++++ Extracted data

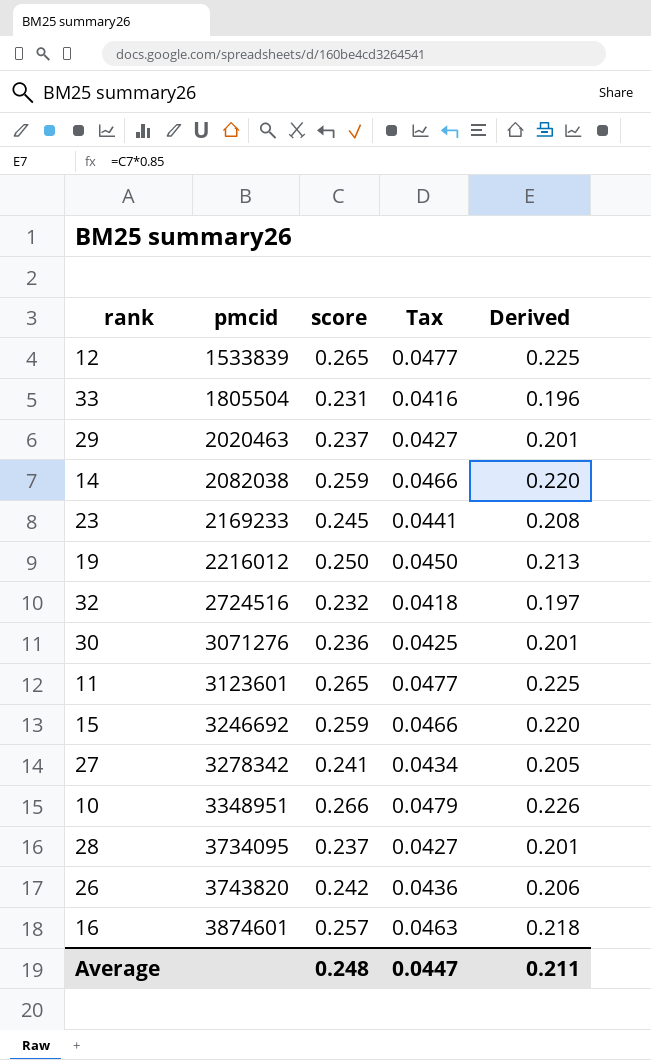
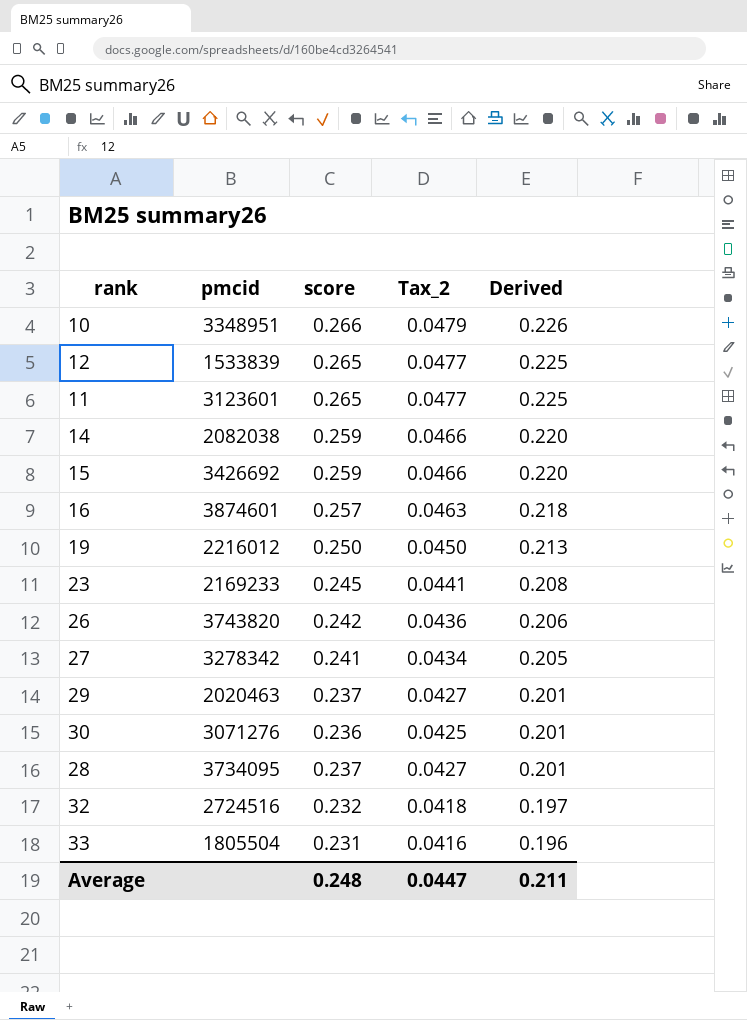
row order: pmcid ascending -> Derived descending
column name: Tax -> Tax_2
15 | pmcid: 3246692 -> 3426692

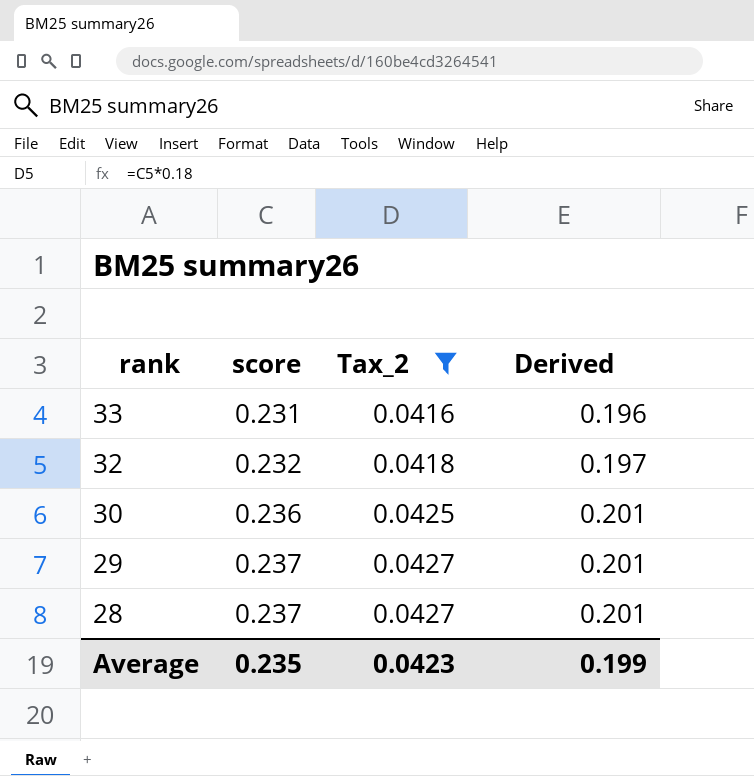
filter: none -> Tax_2 <= 0.0427
row order: Derived descending -> rank descending
column pmcid | position: 2 -> none
Average | score: 0.248 -> 0.235
Average | Tax_2: 0.0447 -> 0.0423
Average | Derived: 0.211 -> 0.199

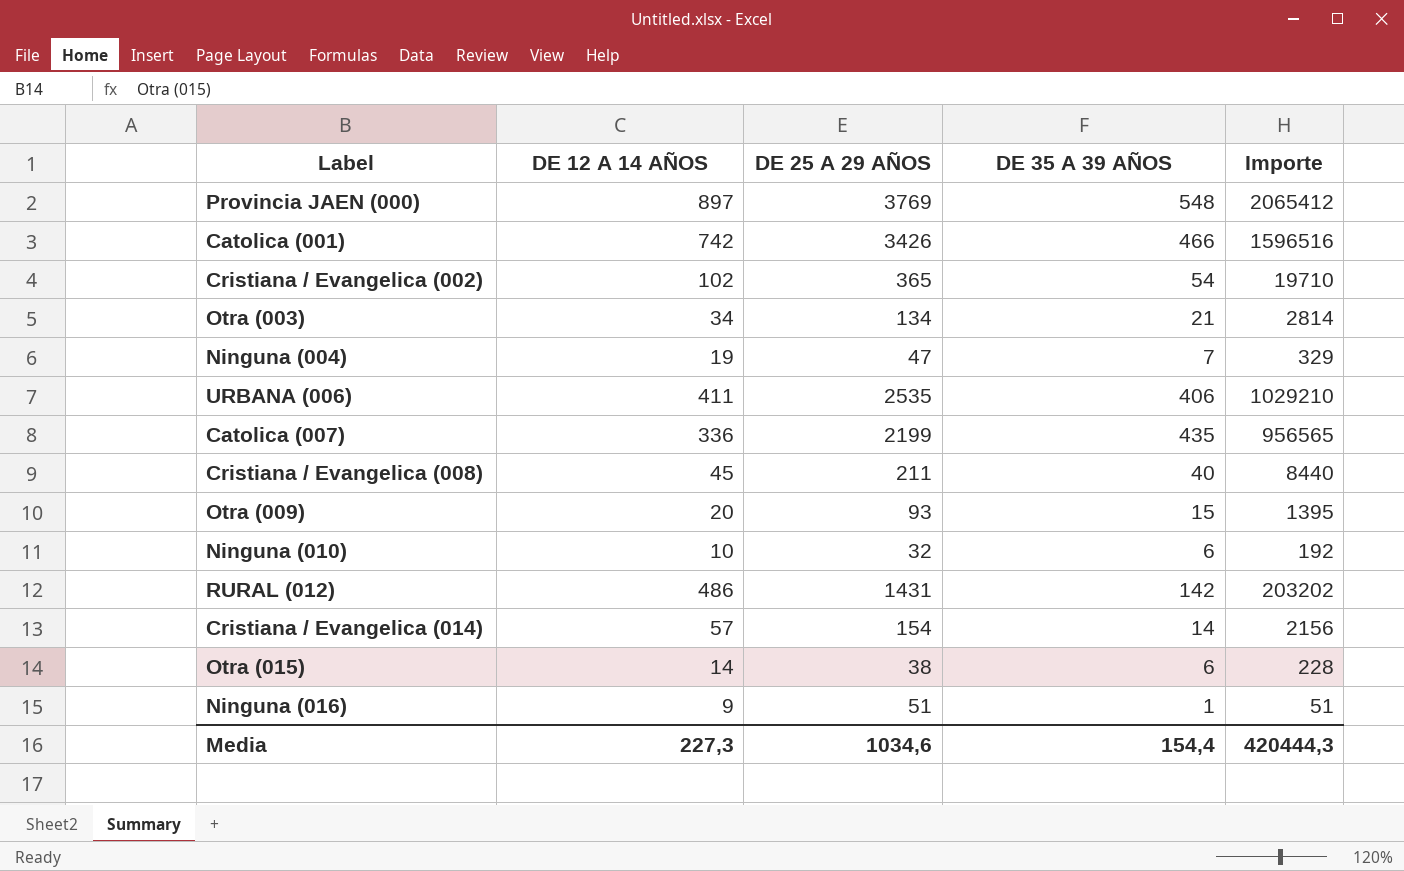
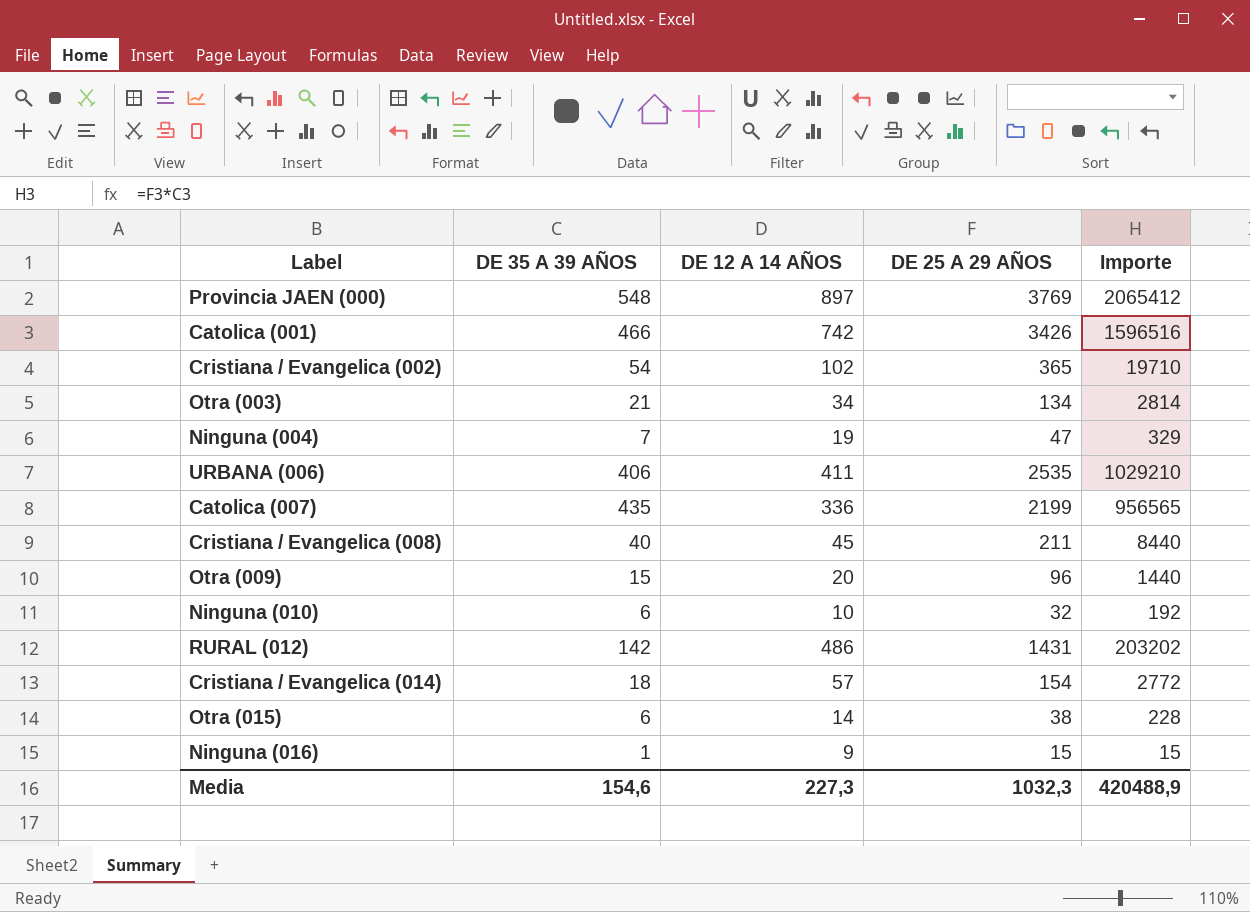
column DE 35 A 39 AÑOS | position: 4 -> 2
Otra (009) | DE 25 A 29 AÑOS: 93 -> 96
Otra (009) | Importe: 1395 -> 1440
Cristiana / Evangelica (014) | DE 35 A 39 AÑOS: 14 -> 18
Cristiana / Evangelica (014) | Importe: 2156 -> 2772
Ninguna (016) | DE 25 A 29 AÑOS: 51 -> 15
Ninguna (016) | Importe: 51 -> 15
Media | DE 35 A 39 AÑOS: 154,4 -> 154,6
Media | DE 25 A 29 AÑOS: 1034,6 -> 1032,3
Media | Importe: 420444,3 -> 420488,9

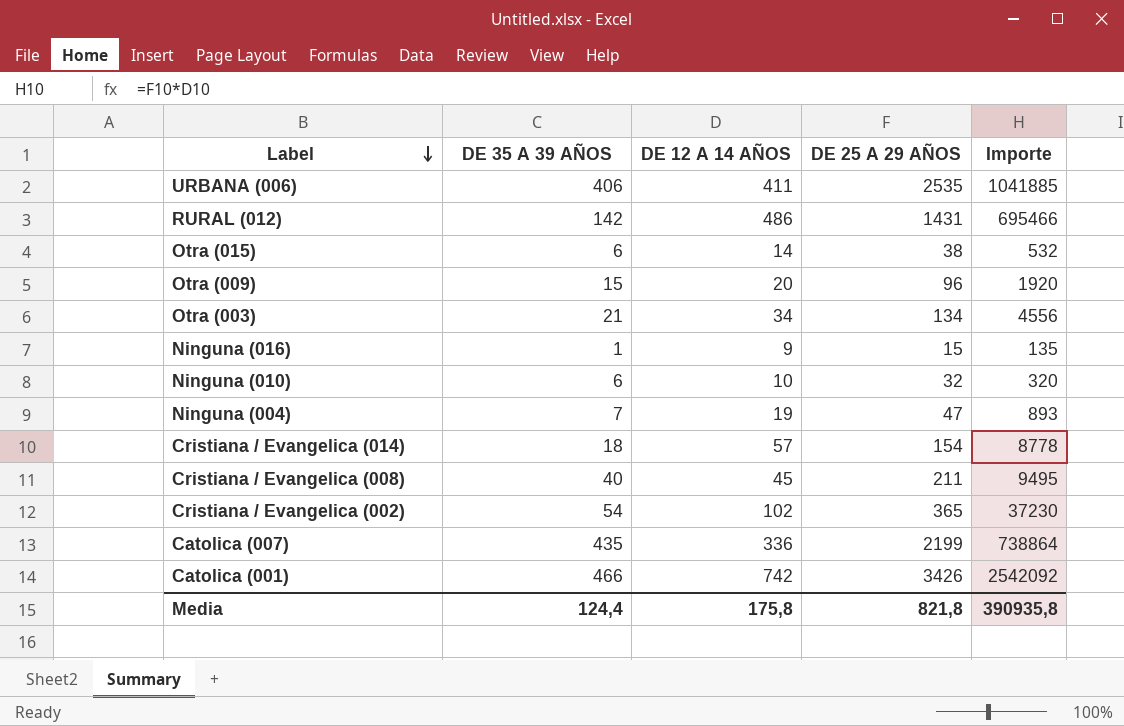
row order: none -> Label descending
column Importe | formula: [DE 35 A 39 AÑOS] * [DE 25 A 29 AÑOS] -> [DE 12 A 14 AÑOS] * [DE 25 A 29 AÑOS]
row Provincia JAEN (000): 548 | 897 | 3769 | 2065412 -> none
Media | DE 35 A 39 AÑOS: 154,6 -> 124,4
Media | DE 12 A 14 AÑOS: 227,3 -> 175,8
Media | DE 25 A 29 AÑOS: 1032,3 -> 821,8
Media | Importe: 420488,9 -> 390935,8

++++++++

**What the exercise asks**
Nothing but the lines from the one containing "Otra (009) | DE 25 A 29 AÑOS: 93 -> 96" through the end of the listing should be written out, each exactly, and pictures must be left out.

**Task response**
Otra (009) | DE 25 A 29 AÑOS: 93 -> 96
Otra (009) | Importe: 1395 -> 1440
Cristiana / Evangelica (014) | DE 35 A 39 AÑOS: 14 -> 18
Cristiana / Evangelica (014) | Importe: 2156 -> 2772
Ninguna (016) | DE 25 A 29 AÑOS: 51 -> 15
Ninguna (016) | Importe: 51 -> 15
Media | DE 35 A 39 AÑOS: 154,4 -> 154,6
Media | DE 25 A 29 AÑOS: 1034,6 -> 1032,3
Media | Importe: 420444,3 -> 420488,9

row order: none -> Label descending
column Importe | formula: [DE 35 A 39 AÑOS] * [DE 25 A 29 AÑOS] -> [DE 12 A 14 AÑOS] * [DE 25 A 29 AÑOS]
row Provincia JAEN (000): 548 | 897 | 3769 | 2065412 -> none
Media | DE 35 A 39 AÑOS: 154,6 -> 124,4
Media | DE 12 A 14 AÑOS: 227,3 -> 175,8
Media | DE 25 A 29 AÑOS: 1032,3 -> 821,8
Media | Importe: 420488,9 -> 390935,8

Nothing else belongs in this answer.